| The task |
Exactly how many lines below mention "TESTAMENT"? Answer with that number alone.

*** Opening The data ***

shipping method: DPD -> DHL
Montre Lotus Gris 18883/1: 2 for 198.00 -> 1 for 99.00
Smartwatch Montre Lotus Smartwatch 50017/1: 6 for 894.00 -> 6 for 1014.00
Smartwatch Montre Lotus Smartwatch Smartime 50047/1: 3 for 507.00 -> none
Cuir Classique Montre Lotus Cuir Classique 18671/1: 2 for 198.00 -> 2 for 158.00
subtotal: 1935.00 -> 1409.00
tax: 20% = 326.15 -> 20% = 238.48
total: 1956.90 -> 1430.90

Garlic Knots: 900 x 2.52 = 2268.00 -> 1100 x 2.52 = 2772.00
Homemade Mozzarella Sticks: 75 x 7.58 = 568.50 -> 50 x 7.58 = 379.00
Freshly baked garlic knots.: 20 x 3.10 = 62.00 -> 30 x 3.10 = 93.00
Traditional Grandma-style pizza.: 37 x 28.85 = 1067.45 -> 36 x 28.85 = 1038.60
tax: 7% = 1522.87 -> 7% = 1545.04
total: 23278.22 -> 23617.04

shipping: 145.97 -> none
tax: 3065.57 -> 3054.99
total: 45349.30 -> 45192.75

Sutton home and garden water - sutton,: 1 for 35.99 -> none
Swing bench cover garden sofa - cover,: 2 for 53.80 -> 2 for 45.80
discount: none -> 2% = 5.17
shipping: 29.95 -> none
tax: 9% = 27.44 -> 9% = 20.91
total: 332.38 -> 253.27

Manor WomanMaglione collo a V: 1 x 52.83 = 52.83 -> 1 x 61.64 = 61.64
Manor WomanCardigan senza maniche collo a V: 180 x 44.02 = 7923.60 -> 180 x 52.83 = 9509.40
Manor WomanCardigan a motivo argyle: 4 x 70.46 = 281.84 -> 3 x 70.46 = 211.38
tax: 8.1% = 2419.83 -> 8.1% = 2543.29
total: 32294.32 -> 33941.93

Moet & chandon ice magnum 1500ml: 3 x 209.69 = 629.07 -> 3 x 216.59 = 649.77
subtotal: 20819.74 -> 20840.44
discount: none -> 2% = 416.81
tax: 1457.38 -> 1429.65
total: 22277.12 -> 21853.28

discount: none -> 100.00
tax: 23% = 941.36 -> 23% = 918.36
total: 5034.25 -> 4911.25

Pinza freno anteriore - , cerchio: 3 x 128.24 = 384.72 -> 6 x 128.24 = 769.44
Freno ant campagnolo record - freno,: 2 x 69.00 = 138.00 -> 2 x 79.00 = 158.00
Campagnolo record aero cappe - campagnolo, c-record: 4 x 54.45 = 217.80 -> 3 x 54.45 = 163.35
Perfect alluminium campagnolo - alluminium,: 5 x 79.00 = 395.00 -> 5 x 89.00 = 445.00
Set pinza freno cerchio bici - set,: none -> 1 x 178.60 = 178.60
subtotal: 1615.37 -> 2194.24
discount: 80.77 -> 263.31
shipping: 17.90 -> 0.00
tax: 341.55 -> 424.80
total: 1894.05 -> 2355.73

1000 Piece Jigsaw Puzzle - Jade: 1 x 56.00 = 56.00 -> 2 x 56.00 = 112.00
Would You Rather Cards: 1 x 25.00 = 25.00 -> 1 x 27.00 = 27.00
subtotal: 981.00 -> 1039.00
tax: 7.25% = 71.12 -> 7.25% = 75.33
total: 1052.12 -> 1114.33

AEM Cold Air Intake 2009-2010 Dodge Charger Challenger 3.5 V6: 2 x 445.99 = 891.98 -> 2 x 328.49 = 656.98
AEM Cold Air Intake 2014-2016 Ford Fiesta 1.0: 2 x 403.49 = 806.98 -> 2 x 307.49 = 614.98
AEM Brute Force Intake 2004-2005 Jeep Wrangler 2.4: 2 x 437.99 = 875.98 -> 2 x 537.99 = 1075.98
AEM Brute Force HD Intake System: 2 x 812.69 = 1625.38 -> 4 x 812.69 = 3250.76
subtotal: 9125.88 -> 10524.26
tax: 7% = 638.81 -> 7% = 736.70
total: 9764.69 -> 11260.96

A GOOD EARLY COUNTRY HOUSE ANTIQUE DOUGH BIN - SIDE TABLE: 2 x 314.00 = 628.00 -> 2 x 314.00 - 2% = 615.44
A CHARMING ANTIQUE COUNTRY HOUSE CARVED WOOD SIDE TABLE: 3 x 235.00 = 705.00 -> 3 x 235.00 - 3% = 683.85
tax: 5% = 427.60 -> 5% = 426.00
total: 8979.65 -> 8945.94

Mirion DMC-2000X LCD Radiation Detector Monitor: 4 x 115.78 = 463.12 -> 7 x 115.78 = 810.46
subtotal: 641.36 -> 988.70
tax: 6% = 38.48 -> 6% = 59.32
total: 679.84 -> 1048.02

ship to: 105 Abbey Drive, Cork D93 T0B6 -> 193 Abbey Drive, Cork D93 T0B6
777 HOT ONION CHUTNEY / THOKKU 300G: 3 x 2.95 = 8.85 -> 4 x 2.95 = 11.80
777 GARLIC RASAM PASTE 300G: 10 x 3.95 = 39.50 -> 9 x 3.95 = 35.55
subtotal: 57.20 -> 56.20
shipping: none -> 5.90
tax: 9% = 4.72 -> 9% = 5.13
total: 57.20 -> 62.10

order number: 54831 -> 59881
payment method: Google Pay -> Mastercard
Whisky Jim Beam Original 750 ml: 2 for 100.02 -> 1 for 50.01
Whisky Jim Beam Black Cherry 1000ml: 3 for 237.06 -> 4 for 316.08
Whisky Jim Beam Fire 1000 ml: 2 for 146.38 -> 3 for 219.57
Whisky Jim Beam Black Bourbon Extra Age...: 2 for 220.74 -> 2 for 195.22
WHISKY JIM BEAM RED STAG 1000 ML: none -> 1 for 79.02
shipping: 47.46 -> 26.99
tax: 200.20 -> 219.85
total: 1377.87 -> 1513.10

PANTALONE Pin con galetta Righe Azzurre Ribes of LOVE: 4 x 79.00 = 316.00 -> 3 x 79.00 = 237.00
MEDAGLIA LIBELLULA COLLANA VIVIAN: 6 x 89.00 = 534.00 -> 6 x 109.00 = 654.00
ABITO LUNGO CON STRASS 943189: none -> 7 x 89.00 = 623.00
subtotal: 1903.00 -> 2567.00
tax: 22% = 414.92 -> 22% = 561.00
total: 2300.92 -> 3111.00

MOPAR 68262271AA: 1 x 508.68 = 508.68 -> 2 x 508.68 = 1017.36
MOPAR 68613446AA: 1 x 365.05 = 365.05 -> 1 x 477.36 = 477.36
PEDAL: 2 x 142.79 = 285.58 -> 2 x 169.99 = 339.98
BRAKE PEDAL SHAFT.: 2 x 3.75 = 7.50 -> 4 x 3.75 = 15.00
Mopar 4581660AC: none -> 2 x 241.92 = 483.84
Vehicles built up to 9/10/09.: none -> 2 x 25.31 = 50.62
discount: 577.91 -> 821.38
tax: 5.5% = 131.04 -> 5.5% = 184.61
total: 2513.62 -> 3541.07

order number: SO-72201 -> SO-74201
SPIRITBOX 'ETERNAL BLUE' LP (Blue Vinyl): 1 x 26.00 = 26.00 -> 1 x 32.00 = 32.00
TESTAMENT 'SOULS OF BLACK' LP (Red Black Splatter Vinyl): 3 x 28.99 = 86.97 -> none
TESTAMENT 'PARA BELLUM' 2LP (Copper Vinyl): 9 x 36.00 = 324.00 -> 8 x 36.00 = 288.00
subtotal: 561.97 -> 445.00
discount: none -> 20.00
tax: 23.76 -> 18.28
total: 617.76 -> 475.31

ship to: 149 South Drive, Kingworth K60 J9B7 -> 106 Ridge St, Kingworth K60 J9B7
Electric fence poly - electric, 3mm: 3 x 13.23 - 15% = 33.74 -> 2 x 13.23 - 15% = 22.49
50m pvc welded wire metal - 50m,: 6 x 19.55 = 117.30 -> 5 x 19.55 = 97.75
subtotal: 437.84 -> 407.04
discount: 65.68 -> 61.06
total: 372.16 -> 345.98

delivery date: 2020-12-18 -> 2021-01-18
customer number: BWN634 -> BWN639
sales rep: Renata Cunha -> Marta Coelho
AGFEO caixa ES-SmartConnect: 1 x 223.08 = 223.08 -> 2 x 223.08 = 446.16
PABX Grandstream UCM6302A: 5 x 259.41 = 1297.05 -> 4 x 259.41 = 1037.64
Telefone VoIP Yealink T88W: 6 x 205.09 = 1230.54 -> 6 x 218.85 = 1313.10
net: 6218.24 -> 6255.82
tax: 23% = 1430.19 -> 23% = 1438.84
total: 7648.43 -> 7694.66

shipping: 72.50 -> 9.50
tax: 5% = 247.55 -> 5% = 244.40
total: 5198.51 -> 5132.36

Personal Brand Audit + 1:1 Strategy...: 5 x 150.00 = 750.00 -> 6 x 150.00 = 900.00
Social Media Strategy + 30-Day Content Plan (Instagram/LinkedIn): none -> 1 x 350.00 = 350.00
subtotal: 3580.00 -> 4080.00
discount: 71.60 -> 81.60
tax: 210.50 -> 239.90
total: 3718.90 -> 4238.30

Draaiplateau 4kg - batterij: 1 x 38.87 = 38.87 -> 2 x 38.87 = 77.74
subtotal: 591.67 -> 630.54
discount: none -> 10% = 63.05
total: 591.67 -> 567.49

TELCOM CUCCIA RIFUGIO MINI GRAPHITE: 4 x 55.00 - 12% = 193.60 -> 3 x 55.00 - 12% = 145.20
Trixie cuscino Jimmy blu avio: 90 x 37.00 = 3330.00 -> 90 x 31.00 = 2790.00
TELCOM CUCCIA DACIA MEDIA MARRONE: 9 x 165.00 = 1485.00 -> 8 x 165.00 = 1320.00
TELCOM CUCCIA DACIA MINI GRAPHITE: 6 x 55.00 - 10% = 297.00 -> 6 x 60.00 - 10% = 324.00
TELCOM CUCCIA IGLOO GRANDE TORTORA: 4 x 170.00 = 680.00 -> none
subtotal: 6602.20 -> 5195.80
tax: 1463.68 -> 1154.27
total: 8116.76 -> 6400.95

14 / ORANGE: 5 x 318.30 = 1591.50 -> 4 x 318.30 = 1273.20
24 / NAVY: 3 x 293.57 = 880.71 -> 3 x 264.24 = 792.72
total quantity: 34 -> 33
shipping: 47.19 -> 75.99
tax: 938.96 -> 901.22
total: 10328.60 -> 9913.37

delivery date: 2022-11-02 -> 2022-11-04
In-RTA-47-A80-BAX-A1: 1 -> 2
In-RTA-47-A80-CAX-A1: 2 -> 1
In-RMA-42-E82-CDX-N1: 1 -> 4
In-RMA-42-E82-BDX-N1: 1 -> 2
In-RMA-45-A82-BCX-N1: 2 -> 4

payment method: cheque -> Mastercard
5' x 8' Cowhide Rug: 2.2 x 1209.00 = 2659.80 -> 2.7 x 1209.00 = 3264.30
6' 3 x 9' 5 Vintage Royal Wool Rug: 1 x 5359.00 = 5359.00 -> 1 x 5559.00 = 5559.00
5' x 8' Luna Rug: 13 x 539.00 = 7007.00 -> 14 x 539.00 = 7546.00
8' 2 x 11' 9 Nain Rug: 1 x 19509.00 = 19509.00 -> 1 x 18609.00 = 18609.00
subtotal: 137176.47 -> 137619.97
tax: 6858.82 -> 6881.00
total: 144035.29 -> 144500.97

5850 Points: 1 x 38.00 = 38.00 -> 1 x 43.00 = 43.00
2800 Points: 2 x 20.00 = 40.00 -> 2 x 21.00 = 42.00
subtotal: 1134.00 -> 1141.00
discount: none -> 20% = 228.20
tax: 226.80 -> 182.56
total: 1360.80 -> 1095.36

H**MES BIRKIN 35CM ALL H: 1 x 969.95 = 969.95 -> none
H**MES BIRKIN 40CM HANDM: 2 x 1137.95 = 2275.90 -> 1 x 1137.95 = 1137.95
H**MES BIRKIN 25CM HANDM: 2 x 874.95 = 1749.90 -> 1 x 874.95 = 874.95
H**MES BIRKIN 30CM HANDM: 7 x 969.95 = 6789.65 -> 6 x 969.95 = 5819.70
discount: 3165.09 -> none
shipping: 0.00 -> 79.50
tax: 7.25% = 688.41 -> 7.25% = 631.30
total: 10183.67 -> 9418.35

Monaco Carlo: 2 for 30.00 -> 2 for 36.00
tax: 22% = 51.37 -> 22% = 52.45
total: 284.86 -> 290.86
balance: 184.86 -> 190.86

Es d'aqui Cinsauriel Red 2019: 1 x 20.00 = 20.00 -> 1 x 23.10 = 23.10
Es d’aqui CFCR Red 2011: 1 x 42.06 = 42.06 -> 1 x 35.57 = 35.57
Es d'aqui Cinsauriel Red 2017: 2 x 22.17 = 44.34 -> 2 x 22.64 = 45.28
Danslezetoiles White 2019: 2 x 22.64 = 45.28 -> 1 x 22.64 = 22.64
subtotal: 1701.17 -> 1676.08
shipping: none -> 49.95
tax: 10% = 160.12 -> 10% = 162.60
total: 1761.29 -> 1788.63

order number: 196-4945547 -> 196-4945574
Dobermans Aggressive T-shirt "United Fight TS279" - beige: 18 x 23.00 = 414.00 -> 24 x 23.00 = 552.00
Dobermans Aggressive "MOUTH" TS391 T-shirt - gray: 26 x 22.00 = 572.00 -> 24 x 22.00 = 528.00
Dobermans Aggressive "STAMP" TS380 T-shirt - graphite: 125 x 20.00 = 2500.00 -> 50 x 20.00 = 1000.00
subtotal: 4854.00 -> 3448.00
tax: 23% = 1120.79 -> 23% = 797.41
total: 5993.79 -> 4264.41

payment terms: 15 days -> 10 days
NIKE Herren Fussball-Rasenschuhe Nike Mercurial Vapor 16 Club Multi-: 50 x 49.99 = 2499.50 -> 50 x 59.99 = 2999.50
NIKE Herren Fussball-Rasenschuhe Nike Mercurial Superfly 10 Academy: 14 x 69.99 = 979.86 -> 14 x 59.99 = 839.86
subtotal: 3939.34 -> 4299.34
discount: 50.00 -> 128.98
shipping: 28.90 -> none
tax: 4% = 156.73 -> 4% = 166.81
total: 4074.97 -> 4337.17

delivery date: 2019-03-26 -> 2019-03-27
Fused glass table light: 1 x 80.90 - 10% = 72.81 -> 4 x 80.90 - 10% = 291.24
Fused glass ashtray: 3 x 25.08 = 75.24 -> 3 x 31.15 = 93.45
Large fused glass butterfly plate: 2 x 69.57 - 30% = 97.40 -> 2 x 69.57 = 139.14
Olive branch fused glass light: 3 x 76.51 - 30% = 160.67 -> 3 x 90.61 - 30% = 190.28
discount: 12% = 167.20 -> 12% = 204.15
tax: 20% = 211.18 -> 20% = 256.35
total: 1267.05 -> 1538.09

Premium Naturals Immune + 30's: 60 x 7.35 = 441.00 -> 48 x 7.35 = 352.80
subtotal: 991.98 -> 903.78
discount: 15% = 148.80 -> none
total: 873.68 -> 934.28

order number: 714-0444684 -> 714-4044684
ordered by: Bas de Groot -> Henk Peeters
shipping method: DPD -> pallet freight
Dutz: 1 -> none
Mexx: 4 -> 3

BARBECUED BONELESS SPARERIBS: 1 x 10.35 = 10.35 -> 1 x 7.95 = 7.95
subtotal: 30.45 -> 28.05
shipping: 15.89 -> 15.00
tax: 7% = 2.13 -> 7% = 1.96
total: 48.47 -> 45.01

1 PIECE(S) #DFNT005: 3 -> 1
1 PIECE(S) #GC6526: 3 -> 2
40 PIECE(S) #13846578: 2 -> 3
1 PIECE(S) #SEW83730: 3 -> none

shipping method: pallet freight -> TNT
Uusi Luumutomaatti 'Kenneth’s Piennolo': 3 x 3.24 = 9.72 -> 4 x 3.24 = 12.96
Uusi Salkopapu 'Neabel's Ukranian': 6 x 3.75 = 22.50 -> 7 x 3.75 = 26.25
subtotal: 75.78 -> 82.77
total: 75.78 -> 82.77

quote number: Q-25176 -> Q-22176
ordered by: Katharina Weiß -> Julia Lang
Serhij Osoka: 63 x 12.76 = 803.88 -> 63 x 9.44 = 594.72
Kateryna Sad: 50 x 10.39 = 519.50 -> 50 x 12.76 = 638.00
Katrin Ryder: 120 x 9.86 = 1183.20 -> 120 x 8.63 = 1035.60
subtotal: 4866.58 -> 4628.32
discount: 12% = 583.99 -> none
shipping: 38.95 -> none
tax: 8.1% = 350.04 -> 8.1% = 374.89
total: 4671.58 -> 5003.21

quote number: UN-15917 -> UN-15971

*** Closing The data ***

| Response |
2